What the task requires:
Return the run of lines below that opens with the line containing "- symmetry 5: -229.33513755" and closes with the line containing "tool=1: For tools.", keeping each one exact.

Records:
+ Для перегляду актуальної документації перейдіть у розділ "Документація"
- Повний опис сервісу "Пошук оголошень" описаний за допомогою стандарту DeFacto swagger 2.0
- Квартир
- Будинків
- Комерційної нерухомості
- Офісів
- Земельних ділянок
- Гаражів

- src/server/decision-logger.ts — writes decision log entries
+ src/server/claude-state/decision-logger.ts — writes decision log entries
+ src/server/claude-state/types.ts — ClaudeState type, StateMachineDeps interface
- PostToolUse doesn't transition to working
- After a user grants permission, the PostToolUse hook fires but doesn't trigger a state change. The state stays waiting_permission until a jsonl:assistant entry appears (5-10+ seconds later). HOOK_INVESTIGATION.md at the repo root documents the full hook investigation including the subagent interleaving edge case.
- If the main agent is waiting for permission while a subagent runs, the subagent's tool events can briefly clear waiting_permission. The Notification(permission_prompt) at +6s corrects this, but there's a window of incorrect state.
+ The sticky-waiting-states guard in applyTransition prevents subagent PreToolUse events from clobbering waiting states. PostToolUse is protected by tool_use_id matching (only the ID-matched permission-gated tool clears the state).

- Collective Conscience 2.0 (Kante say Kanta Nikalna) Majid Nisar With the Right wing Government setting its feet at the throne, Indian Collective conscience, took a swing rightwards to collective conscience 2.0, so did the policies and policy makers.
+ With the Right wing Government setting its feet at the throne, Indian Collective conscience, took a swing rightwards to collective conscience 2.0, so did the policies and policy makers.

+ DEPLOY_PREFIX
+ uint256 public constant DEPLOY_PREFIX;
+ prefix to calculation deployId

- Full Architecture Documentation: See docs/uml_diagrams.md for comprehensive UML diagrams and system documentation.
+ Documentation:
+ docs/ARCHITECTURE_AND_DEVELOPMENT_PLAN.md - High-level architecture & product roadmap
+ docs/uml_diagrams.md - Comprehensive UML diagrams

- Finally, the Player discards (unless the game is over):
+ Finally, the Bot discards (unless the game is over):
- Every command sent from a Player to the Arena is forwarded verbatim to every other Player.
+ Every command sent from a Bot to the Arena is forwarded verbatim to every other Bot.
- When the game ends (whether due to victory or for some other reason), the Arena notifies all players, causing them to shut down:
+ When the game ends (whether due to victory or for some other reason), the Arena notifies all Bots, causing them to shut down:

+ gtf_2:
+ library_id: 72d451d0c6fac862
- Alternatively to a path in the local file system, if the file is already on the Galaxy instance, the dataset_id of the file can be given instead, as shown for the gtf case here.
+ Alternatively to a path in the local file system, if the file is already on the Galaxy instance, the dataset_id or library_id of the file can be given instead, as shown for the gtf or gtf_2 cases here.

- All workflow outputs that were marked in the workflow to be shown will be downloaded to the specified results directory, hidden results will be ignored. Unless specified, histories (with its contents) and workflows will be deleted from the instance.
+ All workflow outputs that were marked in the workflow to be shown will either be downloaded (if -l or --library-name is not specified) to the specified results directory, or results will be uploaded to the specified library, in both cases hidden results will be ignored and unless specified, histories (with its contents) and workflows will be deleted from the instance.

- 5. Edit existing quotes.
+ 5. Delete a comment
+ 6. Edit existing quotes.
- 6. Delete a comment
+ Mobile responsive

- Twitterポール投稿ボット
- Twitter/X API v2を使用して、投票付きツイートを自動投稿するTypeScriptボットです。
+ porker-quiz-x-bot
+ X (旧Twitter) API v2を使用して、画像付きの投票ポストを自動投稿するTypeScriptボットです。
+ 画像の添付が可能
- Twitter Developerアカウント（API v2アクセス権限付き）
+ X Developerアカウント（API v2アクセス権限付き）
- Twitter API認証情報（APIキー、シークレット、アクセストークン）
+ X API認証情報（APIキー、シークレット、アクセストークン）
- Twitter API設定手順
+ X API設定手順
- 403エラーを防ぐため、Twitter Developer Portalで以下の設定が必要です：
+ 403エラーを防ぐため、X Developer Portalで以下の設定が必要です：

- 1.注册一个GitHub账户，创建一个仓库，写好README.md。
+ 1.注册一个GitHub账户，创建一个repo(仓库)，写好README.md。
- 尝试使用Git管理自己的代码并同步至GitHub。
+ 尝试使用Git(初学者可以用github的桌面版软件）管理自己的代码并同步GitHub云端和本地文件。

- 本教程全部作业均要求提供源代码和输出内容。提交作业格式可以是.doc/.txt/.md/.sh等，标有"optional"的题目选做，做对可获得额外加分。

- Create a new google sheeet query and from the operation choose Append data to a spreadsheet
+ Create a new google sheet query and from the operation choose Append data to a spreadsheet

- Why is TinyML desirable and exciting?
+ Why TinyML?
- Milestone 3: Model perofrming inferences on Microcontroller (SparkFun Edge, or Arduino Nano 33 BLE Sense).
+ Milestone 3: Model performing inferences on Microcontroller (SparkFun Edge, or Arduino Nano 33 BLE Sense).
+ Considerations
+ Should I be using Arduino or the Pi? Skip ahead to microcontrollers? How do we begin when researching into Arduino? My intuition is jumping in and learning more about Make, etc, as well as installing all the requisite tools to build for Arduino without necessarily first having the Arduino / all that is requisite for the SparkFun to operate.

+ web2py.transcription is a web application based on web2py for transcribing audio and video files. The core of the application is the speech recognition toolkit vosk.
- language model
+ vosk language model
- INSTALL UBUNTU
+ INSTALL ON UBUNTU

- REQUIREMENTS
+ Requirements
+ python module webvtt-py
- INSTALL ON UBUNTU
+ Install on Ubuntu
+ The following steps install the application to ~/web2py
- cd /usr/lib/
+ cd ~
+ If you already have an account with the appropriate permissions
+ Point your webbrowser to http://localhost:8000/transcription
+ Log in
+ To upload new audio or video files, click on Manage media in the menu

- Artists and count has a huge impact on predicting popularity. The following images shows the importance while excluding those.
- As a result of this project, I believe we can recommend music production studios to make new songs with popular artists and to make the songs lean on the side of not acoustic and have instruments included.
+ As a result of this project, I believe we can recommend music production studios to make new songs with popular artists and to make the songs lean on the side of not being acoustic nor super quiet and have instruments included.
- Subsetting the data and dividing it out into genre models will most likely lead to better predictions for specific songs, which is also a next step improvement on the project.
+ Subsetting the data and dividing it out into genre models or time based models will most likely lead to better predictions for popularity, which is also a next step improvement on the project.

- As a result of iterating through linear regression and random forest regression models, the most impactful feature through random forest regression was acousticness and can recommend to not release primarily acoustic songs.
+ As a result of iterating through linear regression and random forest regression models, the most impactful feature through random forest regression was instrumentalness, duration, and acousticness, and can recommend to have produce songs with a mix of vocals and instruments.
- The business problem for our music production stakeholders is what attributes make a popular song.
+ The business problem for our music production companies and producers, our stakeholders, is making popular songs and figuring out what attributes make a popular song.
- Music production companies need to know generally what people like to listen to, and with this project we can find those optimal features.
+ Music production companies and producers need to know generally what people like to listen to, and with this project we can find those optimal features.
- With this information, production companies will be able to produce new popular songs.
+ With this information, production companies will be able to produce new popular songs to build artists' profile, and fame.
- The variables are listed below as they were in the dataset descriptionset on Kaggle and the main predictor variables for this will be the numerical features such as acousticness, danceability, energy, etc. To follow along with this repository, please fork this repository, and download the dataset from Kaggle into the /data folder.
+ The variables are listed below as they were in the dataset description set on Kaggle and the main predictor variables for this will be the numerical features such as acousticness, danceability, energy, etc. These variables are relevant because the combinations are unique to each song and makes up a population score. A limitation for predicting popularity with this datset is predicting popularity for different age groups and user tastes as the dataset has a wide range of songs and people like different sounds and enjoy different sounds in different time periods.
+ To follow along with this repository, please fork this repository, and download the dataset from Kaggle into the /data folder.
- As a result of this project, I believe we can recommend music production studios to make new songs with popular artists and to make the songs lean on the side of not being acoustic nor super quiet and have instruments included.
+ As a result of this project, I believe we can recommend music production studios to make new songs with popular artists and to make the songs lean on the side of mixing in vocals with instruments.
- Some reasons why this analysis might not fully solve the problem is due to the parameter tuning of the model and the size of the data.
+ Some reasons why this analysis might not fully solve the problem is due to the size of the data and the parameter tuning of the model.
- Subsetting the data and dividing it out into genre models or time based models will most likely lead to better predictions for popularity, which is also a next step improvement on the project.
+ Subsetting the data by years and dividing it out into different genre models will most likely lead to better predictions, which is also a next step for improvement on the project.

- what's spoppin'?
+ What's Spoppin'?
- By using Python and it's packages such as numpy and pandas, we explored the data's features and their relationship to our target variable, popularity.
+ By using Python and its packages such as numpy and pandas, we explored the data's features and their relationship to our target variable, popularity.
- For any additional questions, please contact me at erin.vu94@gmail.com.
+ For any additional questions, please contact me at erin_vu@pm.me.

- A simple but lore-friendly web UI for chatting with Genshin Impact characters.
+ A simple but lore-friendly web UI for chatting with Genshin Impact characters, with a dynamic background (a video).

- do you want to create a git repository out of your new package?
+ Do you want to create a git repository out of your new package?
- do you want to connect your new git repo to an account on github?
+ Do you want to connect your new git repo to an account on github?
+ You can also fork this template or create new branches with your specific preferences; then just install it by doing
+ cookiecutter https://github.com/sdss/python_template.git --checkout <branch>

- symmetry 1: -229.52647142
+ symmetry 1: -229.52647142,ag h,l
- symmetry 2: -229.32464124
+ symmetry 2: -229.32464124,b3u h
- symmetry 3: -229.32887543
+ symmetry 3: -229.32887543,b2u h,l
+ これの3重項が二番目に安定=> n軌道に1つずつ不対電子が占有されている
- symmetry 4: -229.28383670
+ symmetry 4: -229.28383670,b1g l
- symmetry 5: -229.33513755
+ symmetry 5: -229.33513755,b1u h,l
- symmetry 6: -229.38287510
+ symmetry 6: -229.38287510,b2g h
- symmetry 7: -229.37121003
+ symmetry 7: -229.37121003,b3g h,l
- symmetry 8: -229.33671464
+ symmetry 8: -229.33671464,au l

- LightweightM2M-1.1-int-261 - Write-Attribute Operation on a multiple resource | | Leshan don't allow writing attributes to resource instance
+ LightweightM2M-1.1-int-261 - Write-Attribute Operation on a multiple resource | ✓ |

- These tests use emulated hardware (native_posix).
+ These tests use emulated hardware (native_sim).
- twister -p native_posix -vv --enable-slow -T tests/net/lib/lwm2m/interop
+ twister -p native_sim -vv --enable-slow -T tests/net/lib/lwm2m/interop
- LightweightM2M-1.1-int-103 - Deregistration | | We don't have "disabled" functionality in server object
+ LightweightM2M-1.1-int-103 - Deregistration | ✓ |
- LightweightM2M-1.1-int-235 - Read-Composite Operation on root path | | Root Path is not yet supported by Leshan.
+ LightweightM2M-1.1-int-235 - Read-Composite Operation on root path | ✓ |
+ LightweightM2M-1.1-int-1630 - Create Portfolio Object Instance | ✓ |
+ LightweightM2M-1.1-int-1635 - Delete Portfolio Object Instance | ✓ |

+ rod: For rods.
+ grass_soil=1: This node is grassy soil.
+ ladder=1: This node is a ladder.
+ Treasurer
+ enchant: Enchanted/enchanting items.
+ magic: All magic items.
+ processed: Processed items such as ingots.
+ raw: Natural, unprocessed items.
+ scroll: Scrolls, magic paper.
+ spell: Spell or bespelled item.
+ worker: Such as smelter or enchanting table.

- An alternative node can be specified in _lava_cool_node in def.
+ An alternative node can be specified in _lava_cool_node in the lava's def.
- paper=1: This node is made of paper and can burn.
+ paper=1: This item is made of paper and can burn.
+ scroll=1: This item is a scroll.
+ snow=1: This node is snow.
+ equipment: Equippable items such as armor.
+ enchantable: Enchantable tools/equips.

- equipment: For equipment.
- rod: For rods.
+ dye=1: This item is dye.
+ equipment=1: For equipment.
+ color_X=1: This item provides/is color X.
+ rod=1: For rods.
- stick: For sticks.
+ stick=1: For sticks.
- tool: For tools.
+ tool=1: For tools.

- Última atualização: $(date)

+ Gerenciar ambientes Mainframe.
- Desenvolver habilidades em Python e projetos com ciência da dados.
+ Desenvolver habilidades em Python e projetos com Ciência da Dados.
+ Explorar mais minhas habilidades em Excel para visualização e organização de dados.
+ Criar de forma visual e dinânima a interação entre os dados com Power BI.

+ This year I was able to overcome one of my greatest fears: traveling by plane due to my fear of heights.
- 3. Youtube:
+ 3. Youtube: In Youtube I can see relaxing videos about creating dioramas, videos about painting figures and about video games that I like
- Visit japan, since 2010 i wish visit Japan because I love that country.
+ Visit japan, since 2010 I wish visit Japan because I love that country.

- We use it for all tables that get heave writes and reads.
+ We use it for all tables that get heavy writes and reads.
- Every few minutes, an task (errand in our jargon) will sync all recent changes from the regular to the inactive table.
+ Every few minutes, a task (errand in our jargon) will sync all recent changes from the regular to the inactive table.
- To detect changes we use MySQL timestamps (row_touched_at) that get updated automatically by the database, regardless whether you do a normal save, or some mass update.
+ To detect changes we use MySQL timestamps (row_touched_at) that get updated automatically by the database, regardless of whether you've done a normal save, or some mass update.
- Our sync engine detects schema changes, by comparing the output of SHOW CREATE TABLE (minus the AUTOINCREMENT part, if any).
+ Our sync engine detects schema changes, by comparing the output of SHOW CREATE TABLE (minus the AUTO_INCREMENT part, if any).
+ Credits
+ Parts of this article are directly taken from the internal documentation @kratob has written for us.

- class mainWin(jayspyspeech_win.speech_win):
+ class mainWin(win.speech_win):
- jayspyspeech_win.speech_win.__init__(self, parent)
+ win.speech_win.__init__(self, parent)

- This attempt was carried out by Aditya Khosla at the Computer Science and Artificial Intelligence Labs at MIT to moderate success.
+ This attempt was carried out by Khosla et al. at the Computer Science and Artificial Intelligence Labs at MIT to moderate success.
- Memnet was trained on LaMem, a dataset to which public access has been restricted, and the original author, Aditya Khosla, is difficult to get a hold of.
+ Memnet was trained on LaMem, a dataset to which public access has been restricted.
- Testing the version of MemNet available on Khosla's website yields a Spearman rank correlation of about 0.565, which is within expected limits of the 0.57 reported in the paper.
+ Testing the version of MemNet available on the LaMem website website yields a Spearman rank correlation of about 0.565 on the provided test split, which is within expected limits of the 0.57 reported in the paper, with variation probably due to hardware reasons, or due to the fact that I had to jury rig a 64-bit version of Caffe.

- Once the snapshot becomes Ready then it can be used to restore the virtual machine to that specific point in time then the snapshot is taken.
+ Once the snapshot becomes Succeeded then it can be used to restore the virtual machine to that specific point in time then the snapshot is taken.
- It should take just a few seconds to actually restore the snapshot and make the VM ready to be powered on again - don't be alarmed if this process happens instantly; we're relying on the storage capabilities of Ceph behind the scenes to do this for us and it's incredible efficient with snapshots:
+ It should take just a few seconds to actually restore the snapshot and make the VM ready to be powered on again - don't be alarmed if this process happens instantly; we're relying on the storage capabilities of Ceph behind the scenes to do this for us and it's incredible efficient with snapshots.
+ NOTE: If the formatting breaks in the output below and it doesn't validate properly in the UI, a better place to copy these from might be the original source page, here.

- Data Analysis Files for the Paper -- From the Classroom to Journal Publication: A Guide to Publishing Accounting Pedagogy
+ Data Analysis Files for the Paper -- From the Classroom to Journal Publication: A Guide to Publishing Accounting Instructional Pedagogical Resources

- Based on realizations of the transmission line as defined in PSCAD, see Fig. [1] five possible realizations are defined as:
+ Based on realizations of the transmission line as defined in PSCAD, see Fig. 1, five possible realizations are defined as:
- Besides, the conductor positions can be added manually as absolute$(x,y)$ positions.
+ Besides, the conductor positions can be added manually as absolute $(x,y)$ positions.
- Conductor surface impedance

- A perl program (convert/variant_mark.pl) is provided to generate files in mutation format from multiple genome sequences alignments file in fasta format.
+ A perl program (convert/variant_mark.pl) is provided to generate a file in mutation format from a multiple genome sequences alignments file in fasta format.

Solution for this task:
- symmetry 5: -229.33513755
+ symmetry 5: -229.33513755,b1u h,l
- symmetry 6: -229.38287510
+ symmetry 6: -229.38287510,b2g h
- symmetry 7: -229.37121003
+ symmetry 7: -229.37121003,b3g h,l
- symmetry 8: -229.33671464
+ symmetry 8: -229.33671464,au l

- LightweightM2M-1.1-int-261 - Write-Attribute Operation on a multiple resource | | Leshan don't allow writing attributes to resource instance
+ LightweightM2M-1.1-int-261 - Write-Attribute Operation on a multiple resource | ✓ |

- These tests use emulated hardware (native_posix).
+ These tests use emulated hardware (native_sim).
- twister -p native_posix -vv --enable-slow -T tests/net/lib/lwm2m/interop
+ twister -p native_sim -vv --enable-slow -T tests/net/lib/lwm2m/interop
- LightweightM2M-1.1-int-103 - Deregistration | | We don't have "disabled" functionality in server object
+ LightweightM2M-1.1-int-103 - Deregistration | ✓ |
- LightweightM2M-1.1-int-235 - Read-Composite Operation on root path | | Root Path is not yet supported by Leshan.
+ LightweightM2M-1.1-int-235 - Read-Composite Operation on root path | ✓ |
+ LightweightM2M-1.1-int-1630 - Create Portfolio Object Instance | ✓ |
+ LightweightM2M-1.1-int-1635 - Delete Portfolio Object Instance | ✓ |

+ rod: For rods.
+ grass_soil=1: This node is grassy soil.
+ ladder=1: This node is a ladder.
+ Treasurer
+ enchant: Enchanted/enchanting items.
+ magic: All magic items.
+ processed: Processed items such as ingots.
+ raw: Natural, unprocessed items.
+ scroll: Scrolls, magic paper.
+ spell: Spell or bespelled item.
+ worker: Such as smelter or enchanting table.

- An alternative node can be specified in _lava_cool_node in def.
+ An alternative node can be specified in _lava_cool_node in the lava's def.
- paper=1: This node is made of paper and can burn.
+ paper=1: This item is made of paper and can burn.
+ scroll=1: This item is a scroll.
+ snow=1: This node is snow.
+ equipment: Equippable items such as armor.
+ enchantable: Enchantable tools/equips.

- equipment: For equipment.
- rod: For rods.
+ dye=1: This item is dye.
+ equipment=1: For equipment.
+ color_X=1: This item provides/is color X.
+ rod=1: For rods.
- stick: For sticks.
+ stick=1: For sticks.
- tool: For tools.
+ tool=1: For tools.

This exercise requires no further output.